The POEA, through its Memorandum Circular No. 5, said it added 44 more overseas jobs to the low and semi-skilled category “to strengthen the protection mechanism for overseas Filipino workers."
Under POEA regulations, workers under this category are required to have their individual employment contract verified by the Philippine Overseas Labor Office (POLO) before they can be processed by the POEA.
“All workers hired for [the listed] position[s] … will not be processed unless the individual employment contracts are verified by the POLO if bound for a country with no POLO presence," the agency said in its circular dated June 15, 2009.
But if the worker is bound for a country with no POLO, the employment contract shall be verified by the nearest POLO or authenticated by the nearest Philippine Embassy.

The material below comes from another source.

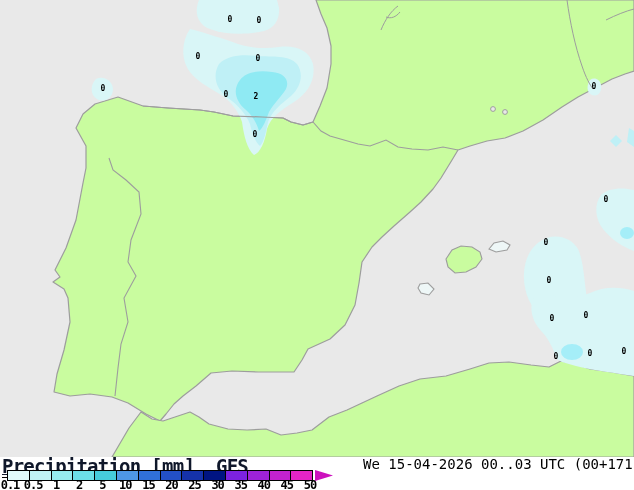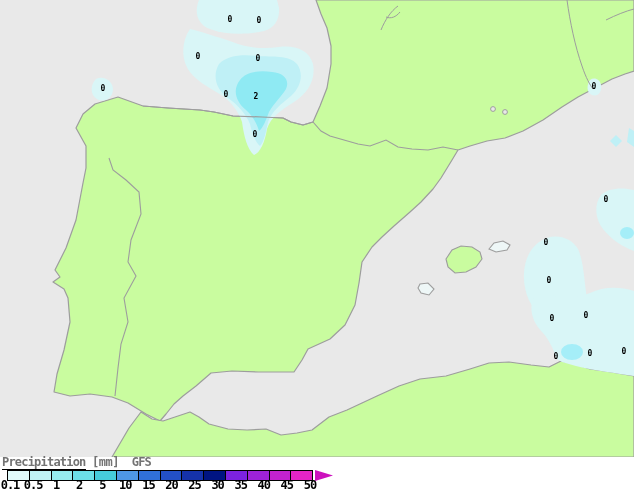"Precipitation [mm] GFS" .legend-title { color: #737373 -> #0f172a; font-size: 12px -> 19px; text-decoration: none -> underline }
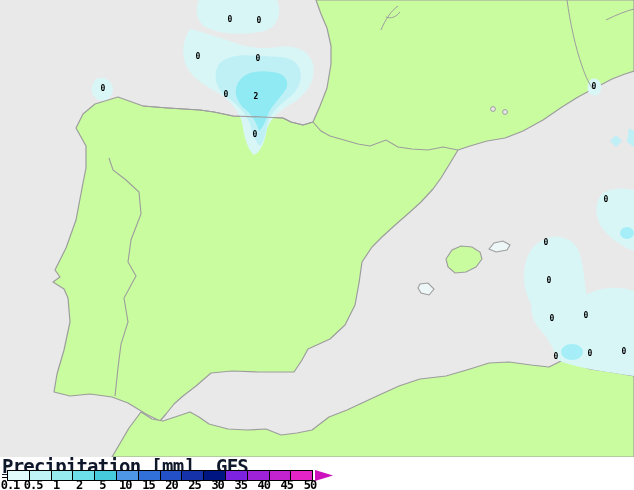"We 15-04-2026 00..03 UTC (00+171" div.datetime { html: none -> <div>We 15-04-2026 00..03 UTC (00+171</div> }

Memorandum Circular No. 6, on the other hand, listed the requirements for the issuance of exit clearances, individual employment contracts, processing requests, accomplished information sheets, employment visas or work permits; pre-departure orientation seminar certificates from the POEA, language orientation certificates from the Overseas Workers Welfare Administration (OWWA), and national certificates from the Technical Education Skills Development Authority (Tesda).
The new rules were formulated amid mounting cases of low- and semi-skilled workers being abused, maltreated or exploited abroad.
A manpower deployment expert, however, said the POEA’s new rules were ill-advised and “disregarded" industry concerns.
“The POEA has chosen to make it difficult for the entire industry members who are deploying genuine low skilled workers," recruitment consultant Emmanuel Geslani said in a statement.
He said the new rules would “frustrate" or “turn off" foreign recruitment offices in receiving countries, specifically those in the Middle East.
“The end result will be a massive drop in deployment starting by the third quarter of 2009," he said.
But according to the Philippine Association of Service Exporters, Inc. (Pasei), this is "just a one-time difficulty."
"From my point of view, that is the best way to do it," said Pasei president Victor Fernandez in an interview with GMANews.TV.
Protection vs “reprocessing"
Moreover, POEA chief Jennifer Manalili told GMANews.TV that they were just taking measures to protect Filipino workers against “reprocessing."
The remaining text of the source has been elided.